# Post-processing DayCent corn stover regional simulation results
This Jupyter Notebook is designed to facilitate post-processing and analysis of sets of raw DayCent results from a regional scale simulation. For more information, contact author [John Field](https://johnlfield.weebly.com/) at <john.L.field@gmail.com>

## DayCent background
DayCent is a process-based model that simulates agro-ecosystem net primary production, soil organic matter dynamics, and nitrogen (N) cycling and trace gas emissions. DayCent is a daily-timestep version of the older CENTURY model. Both models were created and are currently maintained at the Colorado State University [Natural Resource Ecology Laboratory](https://www.nrel.colostate.edu/) (CSU-NREL), and source code is available upon request. 
![Alt text](DayCent.png)

DayCent model homepage:  [https://www2.nrel.colostate.edu/projects/daycent/](https://www2.nrel.colostate.edu/projects/daycent/)

In bioenergy sustainability studies, DayCent is typically used to estimate:
* biomass yields
* annual emissions of nitrous oxide (N2O), a potent greenhouse gas (GHG) generated in soils from synthetic and organic nitrogen fertilizer
* changes in soil organic carbon (SOC) levels over time

## Regional simulation workflow
The primary spatial data inputs to DayCent are:
* soil texture as a function of depth
* historic daily weather (Tmin, Tmax, precip)

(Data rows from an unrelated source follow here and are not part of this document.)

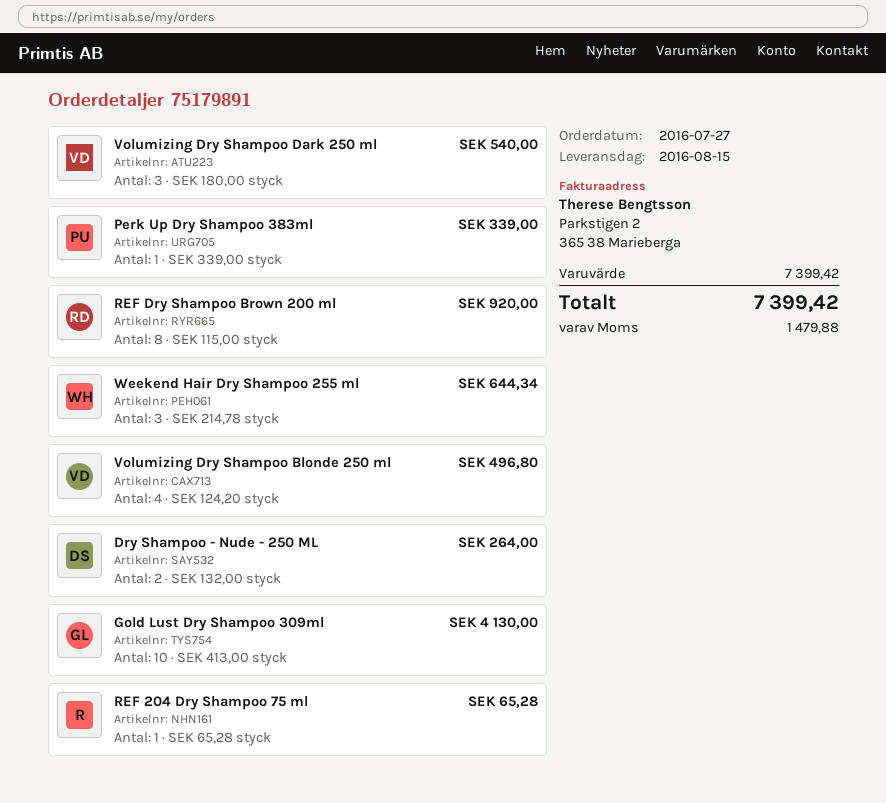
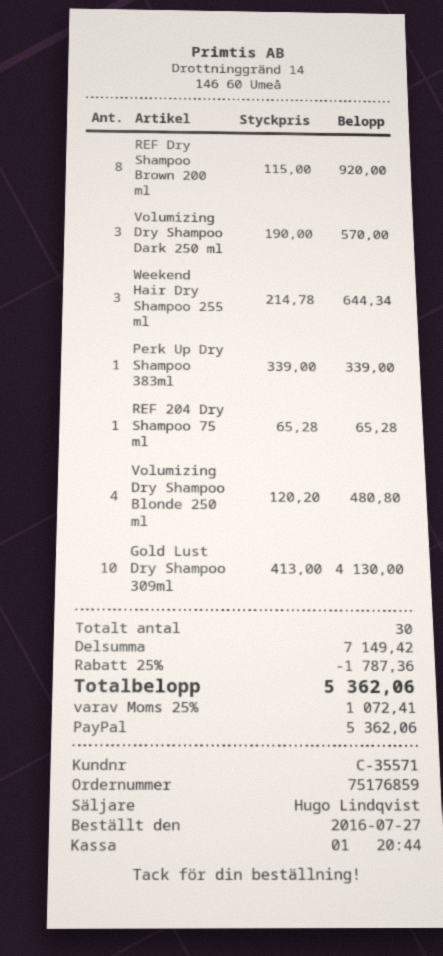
order number: 75179891 -> 75176859
Volumizing Dry Shampoo Dark 250 ml: 3 x 180.00 = 540.00 -> 3 x 190.00 = 570.00
Volumizing Dry Shampoo Blonde 250 ml: 4 x 124.20 = 496.80 -> 4 x 120.20 = 480.80
Dry Shampoo - Nude - 250 ML: 2 x 132.00 = 264.00 -> none
subtotal: 7399.42 -> 7149.42
discount: none -> 25% = 1787.36
tax: 1479.88 -> 1072.41
total: 7399.42 -> 5362.06

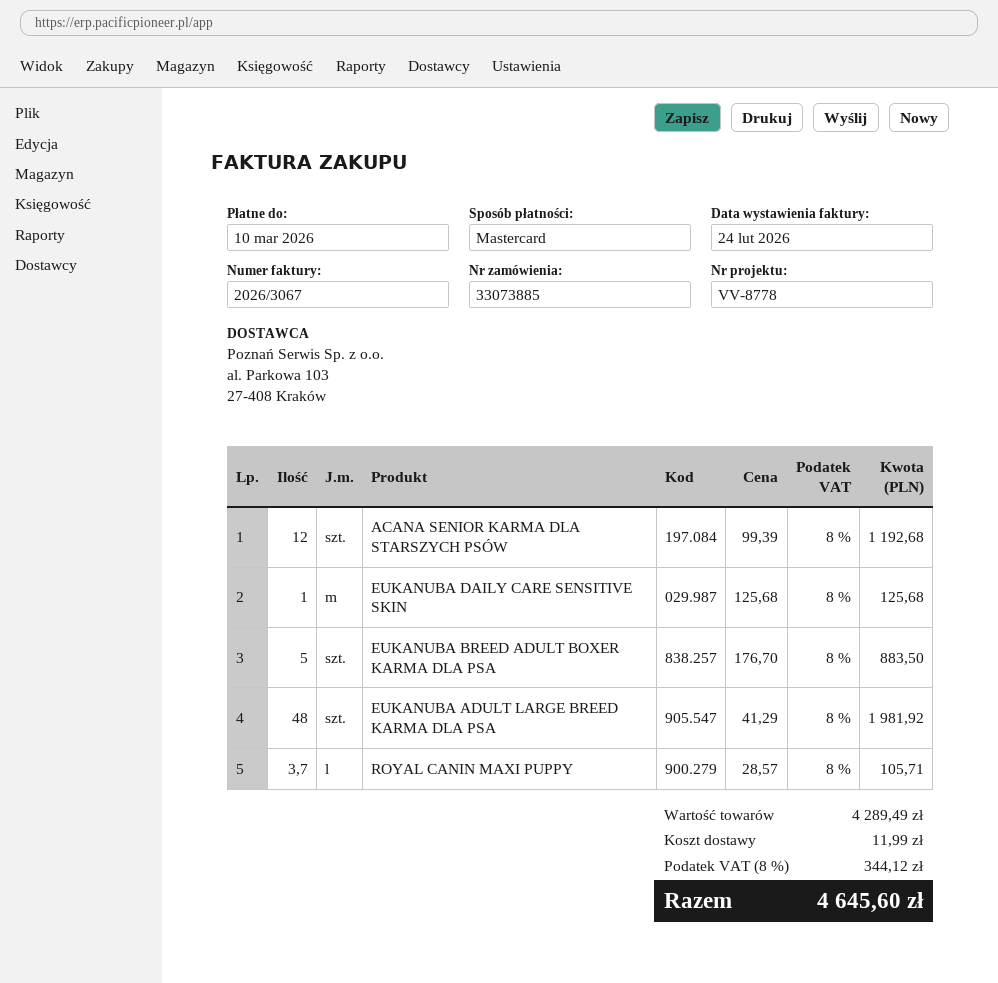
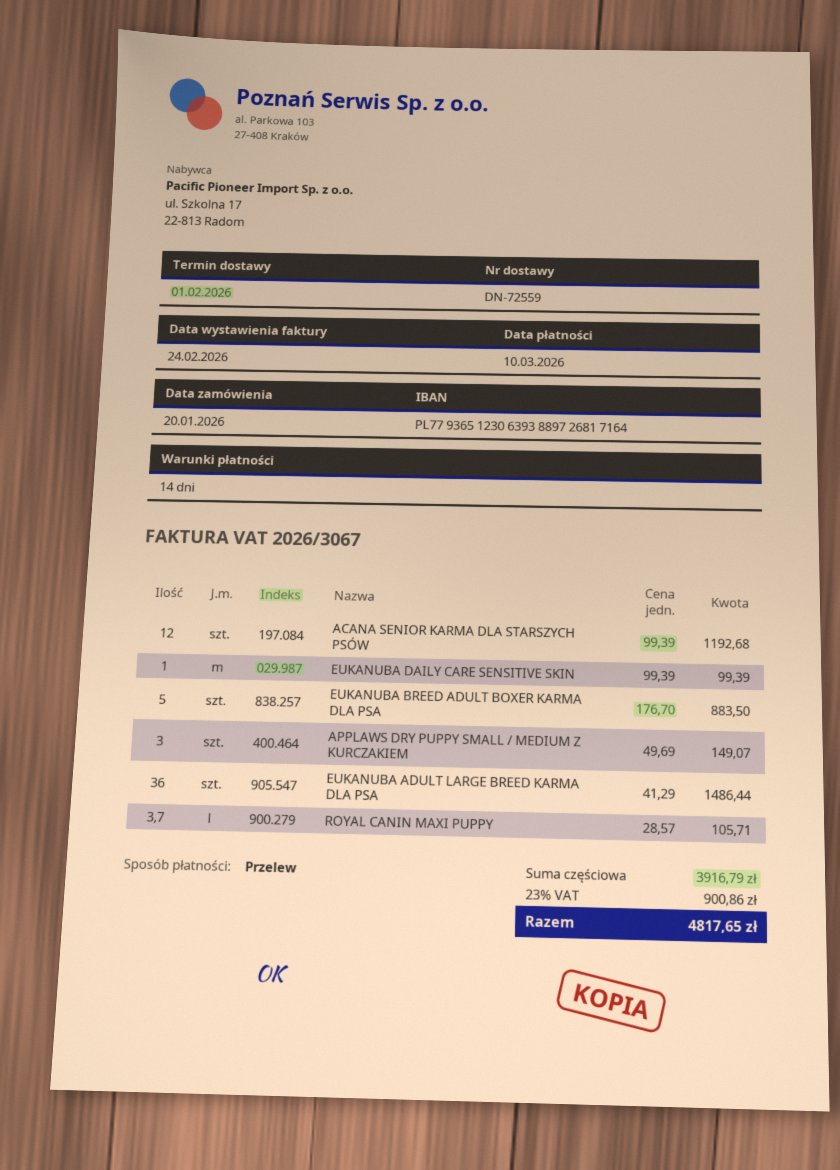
payment method: Mastercard -> bank transfer
EUKANUBA DAILY CARE SENSITIVE SKIN: 1 x 125.68 = 125.68 -> 1 x 99.39 = 99.39
EUKANUBA ADULT LARGE BREED KARMA DLA PSA: 48 x 41.29 = 1981.92 -> 36 x 41.29 = 1486.44
APPLAWS DRY PUPPY SMALL / MEDIUM Z KURCZAKIEM: none -> 3 x 49.69 = 149.07
subtotal: 4289.49 -> 3916.79
shipping: 11.99 -> none
tax: 8% = 344.12 -> 23% = 900.86
total: 4645.60 -> 4817.65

Our DayCent spatial modeling workflow is based on a national-scale GIS database of current land use ([NLCD](https://www.mrlc.gov/national-land-cover-database-nlcd-2016)), soil ([SSURGO](https://www.nrcs.usda.gov/wps/portal/nrcs/detail/soils/survey/?cid=nrcs142p2_053627)), and weather ([NARR](https://www.ncdc.noaa.gov/data-access/model-data/model-datasets/north-american-regional-reanalysis-narr)) data layers housed at CSU-NREL. The python-based workflow consists of a collection of scripts that perform the following:
1. Selection of area to be simulated, specified based on current land cover and/or land biophysical factors (i.e., soil texutre, slope, land capability class rating, etc.)
2. Determination of individual unique DayCent model runs (i.e., **"strata"**) necessary to cover the heterogenity of soils and climate across the simulation area
3. Parallel execution of simulations on the CSU-NREL computing cluster
4. Results analysis and mapping (this routine)


In [1]:
# import the necessary modules
import constants
import matplotlib.pyplot as plt
from matplotlib import gridspec
import numpy as np
import pandas as pd
import plotly as py
import plotly.figure_factory as ff
from plotly.offline import init_notebook_mode, iplot
from plotly.graph_objs import *

## Loading data
The code below loads partially-analyzed DayCent simulation results at the county scale into Pandas dataframes for furhter analysis. Results are included for four different management scenarios that were simulated:
* no stover removal (G, i.e., grain harvest only)
* 25% stover harvest (G25S)
* 50% stover harvest (G50S)
* 75% stover harvest (G75S)

Simulation results are spread across multiple .csv-format results files as follows:
* corn–soy area per county (area_fips_data.csv)
* annual simulated corn yields per county (corn_yield_year_county.csv)
* annual simulated soy yields per county (soybean_yield_year_county.csv)
* annual simulated stover yields per county (Stover_yield_year_county.csv)
* annual simulated SOC levels per county (SOC_year_county.csv)
* annual simulated N2O emissions per county (N2O_year_county.csv)

In [2]:
area_df = pd.read_csv("area_fips_data.csv", usecols=[1, 2])
corn_df = pd.read_csv("corn_yield_year_county.csv", usecols=[1, 2, 3, 4])
soy_df = pd.read_csv("soybean_yield_year_county.csv", usecols=[1, 2, 3, 4])
stover_df = pd.read_csv("Stover_yield_year_county.csv", usecols=[1, 2, 3, 4])
soc_df = pd.read_csv("SOC_year_county.csv", usecols=[1, 2, 3, 4])
n2o_df = pd.read_csv("N2O_year_county.csv", usecols=[1, 2, 3, 4])
soc_df

Unnamed: 0,fips,simyear,stover_removal,SOC_20cm_g_m2
0,17001,2011,G,6163.79256
1,17001,2011,G25S,6163.65078
2,17001,2011,G50S,6163.45078
3,17001,2011,G75S,6163.21790
4,17001,2012,G,6238.24324
...,...,...,...,...
72595,55139,2039,G75S,4482.88127
72596,55139,2040,G,5133.82478
72597,55139,2040,G25S,4911.76100
72598,55139,2040,G50S,4689.96280


## Unit conversions
In the following operations I'm updating to more formal units using the conversion factors in constants.py. I keep track of the updated units in the column names. For simplicity, after each conversion, I drop the original data in now-obsolete units.

In [3]:
area_df["area_ha"] = area_df["area_acres"] * constants.ha_per_ACRE
area_df.drop(columns=["area_acres"], inplace=True)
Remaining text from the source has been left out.